# What you will do
Where the listing below has a line with "Ardebil | 2021: 29.8 -> 24.8", write out exactly that line and every line after it, stopping after the line with "Chahar Mahall and Bakhtiari | 2019: 20.94".
[Start of section]
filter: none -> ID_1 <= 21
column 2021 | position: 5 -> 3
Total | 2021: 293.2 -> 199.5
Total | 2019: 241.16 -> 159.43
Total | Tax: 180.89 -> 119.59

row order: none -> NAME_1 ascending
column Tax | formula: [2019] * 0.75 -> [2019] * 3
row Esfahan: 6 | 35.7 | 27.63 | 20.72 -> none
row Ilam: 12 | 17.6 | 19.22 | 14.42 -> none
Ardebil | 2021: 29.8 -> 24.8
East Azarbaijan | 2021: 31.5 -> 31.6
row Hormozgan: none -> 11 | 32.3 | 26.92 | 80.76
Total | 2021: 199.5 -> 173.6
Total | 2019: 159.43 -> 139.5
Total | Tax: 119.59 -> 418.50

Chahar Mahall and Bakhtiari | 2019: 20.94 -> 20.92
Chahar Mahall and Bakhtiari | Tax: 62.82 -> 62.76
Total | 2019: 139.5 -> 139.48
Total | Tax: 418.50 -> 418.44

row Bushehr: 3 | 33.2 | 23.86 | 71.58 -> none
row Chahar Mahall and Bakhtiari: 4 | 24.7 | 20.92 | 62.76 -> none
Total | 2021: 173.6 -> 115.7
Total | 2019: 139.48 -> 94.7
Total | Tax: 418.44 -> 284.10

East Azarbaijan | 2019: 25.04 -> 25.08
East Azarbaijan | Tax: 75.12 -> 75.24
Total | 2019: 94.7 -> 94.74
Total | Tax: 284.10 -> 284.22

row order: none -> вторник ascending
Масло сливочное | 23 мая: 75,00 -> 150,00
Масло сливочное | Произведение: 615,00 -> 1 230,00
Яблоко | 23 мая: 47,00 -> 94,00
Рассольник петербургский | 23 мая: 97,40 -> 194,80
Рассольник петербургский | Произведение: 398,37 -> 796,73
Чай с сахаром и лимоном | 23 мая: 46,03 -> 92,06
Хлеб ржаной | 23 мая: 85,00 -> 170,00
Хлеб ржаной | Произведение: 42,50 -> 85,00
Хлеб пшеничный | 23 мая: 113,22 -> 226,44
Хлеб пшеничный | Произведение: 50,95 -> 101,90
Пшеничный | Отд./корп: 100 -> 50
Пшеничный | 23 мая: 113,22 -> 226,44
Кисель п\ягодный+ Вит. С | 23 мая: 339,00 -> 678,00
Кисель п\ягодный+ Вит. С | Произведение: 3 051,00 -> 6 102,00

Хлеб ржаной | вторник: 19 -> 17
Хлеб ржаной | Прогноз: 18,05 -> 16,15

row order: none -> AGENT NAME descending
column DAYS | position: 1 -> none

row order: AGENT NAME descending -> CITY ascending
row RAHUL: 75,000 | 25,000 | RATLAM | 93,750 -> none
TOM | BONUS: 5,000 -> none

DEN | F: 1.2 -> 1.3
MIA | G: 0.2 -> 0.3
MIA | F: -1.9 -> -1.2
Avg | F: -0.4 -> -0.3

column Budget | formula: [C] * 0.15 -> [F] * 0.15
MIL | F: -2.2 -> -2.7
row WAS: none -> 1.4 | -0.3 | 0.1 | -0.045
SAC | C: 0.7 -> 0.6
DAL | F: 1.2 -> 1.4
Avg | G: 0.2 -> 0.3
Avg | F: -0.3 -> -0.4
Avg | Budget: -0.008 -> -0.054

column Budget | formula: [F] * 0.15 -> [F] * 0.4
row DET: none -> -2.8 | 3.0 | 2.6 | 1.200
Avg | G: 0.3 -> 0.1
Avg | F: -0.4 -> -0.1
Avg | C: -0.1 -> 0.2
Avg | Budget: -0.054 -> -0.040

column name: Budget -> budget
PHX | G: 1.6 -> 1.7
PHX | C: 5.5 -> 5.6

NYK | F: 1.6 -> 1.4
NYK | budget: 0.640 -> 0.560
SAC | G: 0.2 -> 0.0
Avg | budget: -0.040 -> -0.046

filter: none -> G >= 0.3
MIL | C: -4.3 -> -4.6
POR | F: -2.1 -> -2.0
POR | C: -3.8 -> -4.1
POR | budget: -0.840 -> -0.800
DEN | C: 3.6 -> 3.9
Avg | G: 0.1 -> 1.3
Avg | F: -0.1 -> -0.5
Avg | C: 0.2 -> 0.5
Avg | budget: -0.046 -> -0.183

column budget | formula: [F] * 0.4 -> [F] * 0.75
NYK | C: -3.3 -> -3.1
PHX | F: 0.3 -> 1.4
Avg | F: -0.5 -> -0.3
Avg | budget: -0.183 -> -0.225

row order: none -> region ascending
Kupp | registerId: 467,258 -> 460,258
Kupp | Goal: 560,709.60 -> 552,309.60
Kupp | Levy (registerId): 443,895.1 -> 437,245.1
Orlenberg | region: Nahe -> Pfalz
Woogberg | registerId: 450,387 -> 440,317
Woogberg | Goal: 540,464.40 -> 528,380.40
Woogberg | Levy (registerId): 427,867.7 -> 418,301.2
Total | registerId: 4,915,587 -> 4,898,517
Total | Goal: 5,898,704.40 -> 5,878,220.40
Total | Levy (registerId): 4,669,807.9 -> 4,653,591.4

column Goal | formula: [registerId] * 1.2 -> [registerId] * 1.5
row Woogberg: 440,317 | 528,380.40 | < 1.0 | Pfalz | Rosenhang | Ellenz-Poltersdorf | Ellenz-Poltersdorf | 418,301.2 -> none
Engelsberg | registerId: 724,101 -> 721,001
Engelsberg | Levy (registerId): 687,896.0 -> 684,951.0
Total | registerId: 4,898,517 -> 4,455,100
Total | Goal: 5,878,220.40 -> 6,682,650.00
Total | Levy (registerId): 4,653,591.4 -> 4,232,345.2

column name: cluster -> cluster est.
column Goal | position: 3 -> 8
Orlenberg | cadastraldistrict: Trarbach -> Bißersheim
[End of section]
# Output below
Ardebil | 2021: 29.8 -> 24.8
East Azarbaijan | 2021: 31.5 -> 31.6
row Hormozgan: none -> 11 | 32.3 | 26.92 | 80.76
Total | 2021: 199.5 -> 173.6
Total | 2019: 159.43 -> 139.5
Total | Tax: 119.59 -> 418.50

Chahar Mahall and Bakhtiari | 2019: 20.94 -> 20.92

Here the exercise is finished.